08 April 2020 - Article
Mediterranean Shipping Company v. OMG International & Ors  EWHC 2150 (Comm)
Facts of the case
MSC, the second largest shipping containers company in the world, applied to the Commercial Court for a worldwide freezing order against Ningbo Toptrade Inp & Exp Co Ltd (‘Ningbo’), a Chinese company. The claim was in respect of an alleged fraud concerning 18 of MSC’s containers.
Ningbo and MSC had been involved in proceedings arising out of the same subject matter in New York and MSC had been successful in obtaining an ‘attachment’ against Ningbo’s assets.
The English action began as proceedings against OMG International Ltd (OMG) and summary judgment was entered against OMG in October 2007. Very shortly after judgment was entered, the court ordered that Mr Osborne Grant and Ningbo be added to the proceedings.
Initially, Ningbo instructed solicitors to respond to the English proceedings and they filed an acknowledgment of service.

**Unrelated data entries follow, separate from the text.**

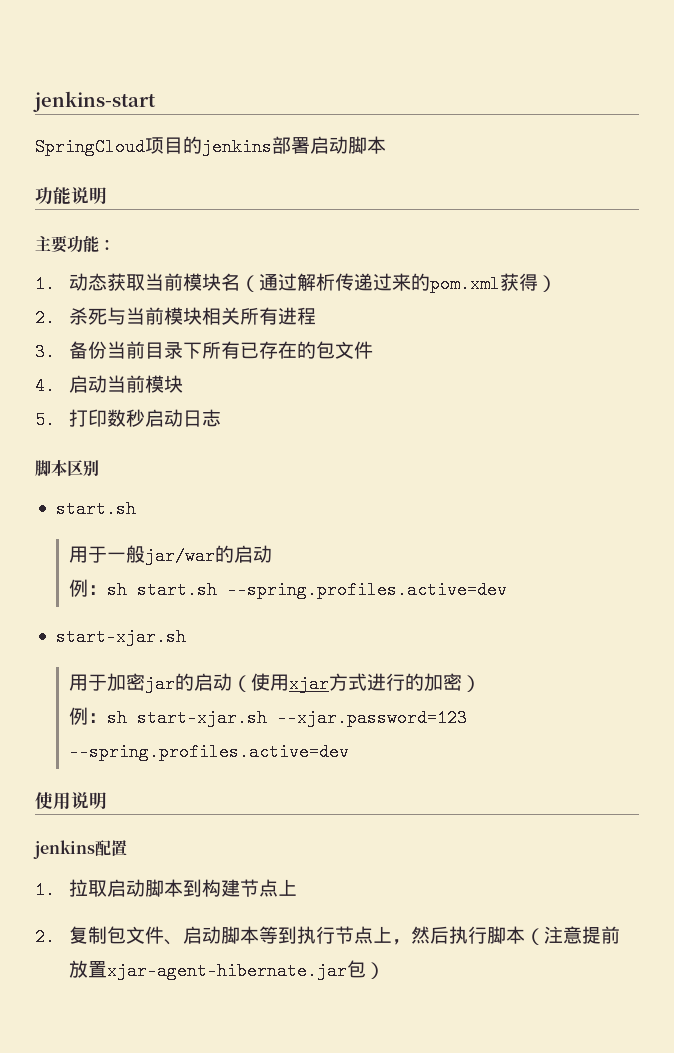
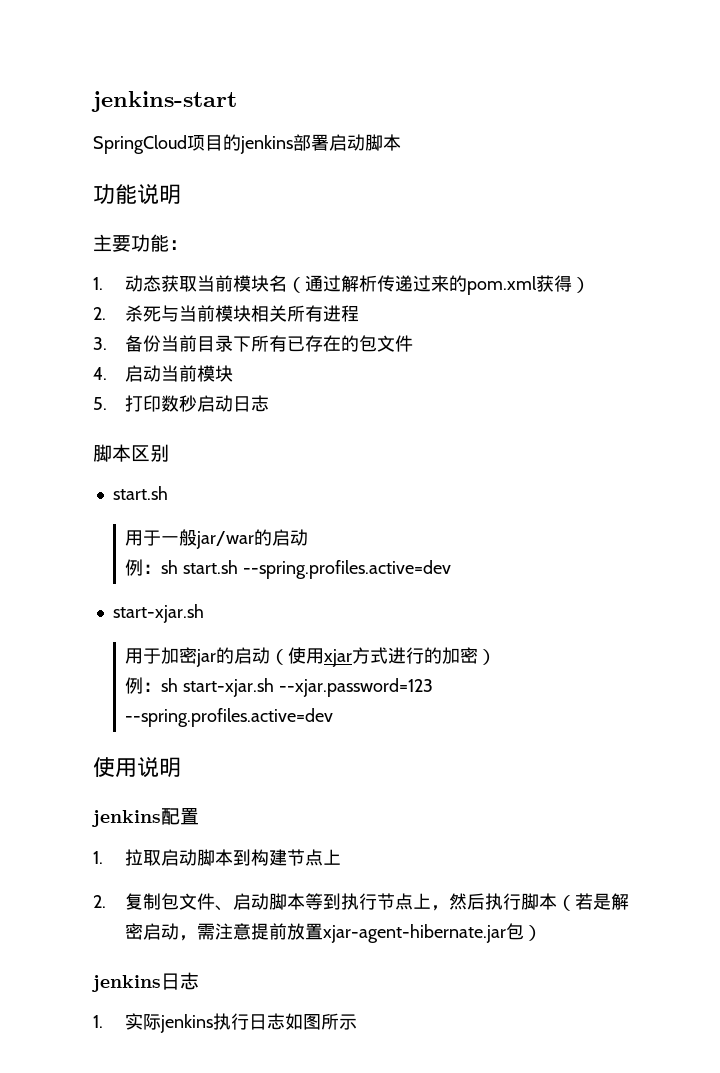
(545, 936) none -> [575,893,630,910] [125,923,216,941] 若是解密启动，需
(386, 970) none -> [91,972,199,992] [93,1013,358,1033] // jenkins日志 // 1.实际jenkins执行日志如图所示

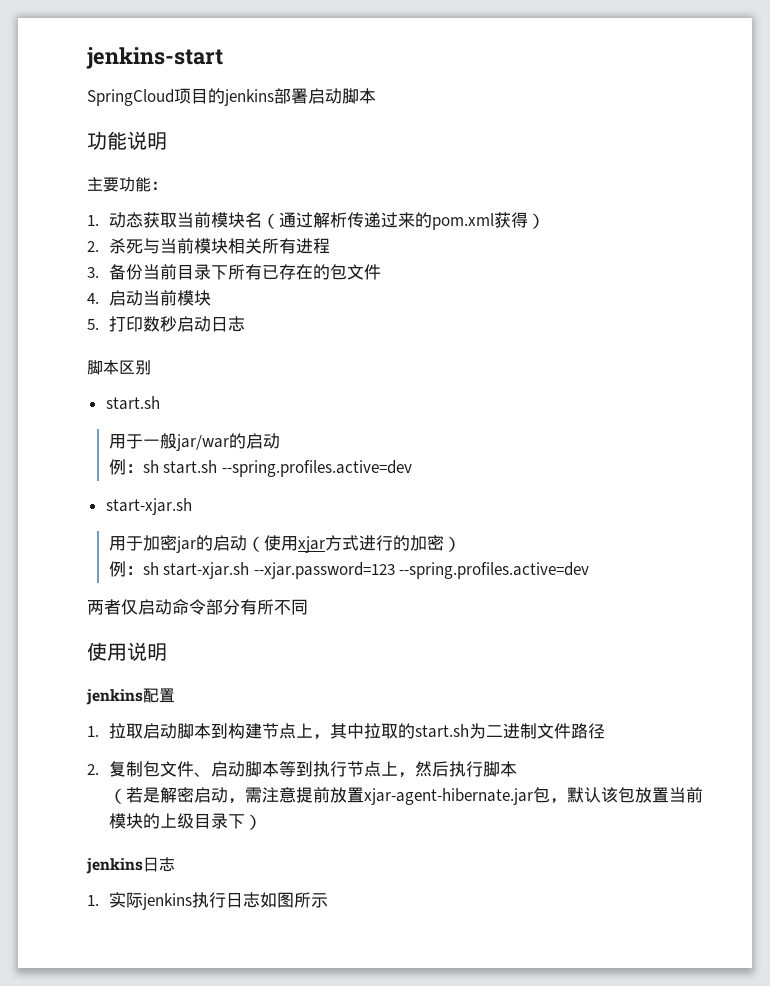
(334, 717) none -> [87,599,308,615] // 两者仅启动命令部分有所不同
(342, 857) none -> [312,723,605,740] ，其中拉取的start.sh为二进制文件路径
(558, 901) none -> (517, 769) //
(525, 931) none -> [549,787,703,804] [108,813,245,829] ，默认该包放置当前模块的上级目录下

However, the solicitors came off the record shortly after, as a result of Ningbo’s wish to terminate the retainer and their failure to settle the lawyer’s fees. Thereafter, Ningbo acted without representation and chose not to appear at the subject application, even though it had received notice of the hearing.
In Ningbo’s absence, counsel for MSC (Mr Chirag Karia) was obliged to draw the following points to the court’s attention:
The second defendant (Mr Grant) had filed an application objecting to the English court’s jurisdiction and objected to his being joined to the proceedings.
- His application to set aside his joinder had yet to be heard.
- Ningbo was joined to the proceedings after summary judgment had been obtained against OMG and Mr Grant had argued that there was no existing dispute between OMG and MSC to which he could be joined.
Mr Karia also referred Mr Justice Walker to his own judgment in Mobile Cerro Negro v PDV SA  and reminded him of the issues he must consider when deciding whether to exercise his discretion and make a freezing order in support of foreign proceedings:
- Was there a real risk of the subject assets being dissipated and was this an urgent matter?
- Were the subject assets located in England? Alternatively, did the respondent or the dispute have a sufficiently strong link to England?
If the above considerations were not satisfied, then considerations of comity would point strongly against the granting of the freezing order and the foreign court (New York) should be left to deal with matter.
Mr Justice Walker, decided that he would grant the worldwide freezing order, despite Ningbo being a company incorporated outside the UK and having no significant presence in the UK.
Mr Justice Walker held that said the court has jurisdiction over Ningbo because an acknowledgment of service had been served and no application to set aside service on the grounds of jurisdiction had been made in time. The judge also noted that Ningbo was ‘a necessary and proper party’ to the proceedings between MSC and the first defendant, OMG.
As to the exercise of his discretion, the judge said that he would make the order sought because there was ‘cogent evidence’ of an international conspiracy (concerning many shipowners) and the links with England were sufficiently strong as there was strong evidence that the fraud was masterminded from London. Mr Justice Walker noted that if the New York court were to set aside the attachment order (pursuant to Ningbo’s pending application), the English court would be the only court that could provide the necessary disclosure and freezing relief. On the facts, no breach of comity, so far as New York was concerned, arose.
Points of Interest
This is a clear illustration of the English courts’ willingness to assist parties who are the victims of international frauds, even when the links with England are not obvious and proceedings are underway in other jurisdictions.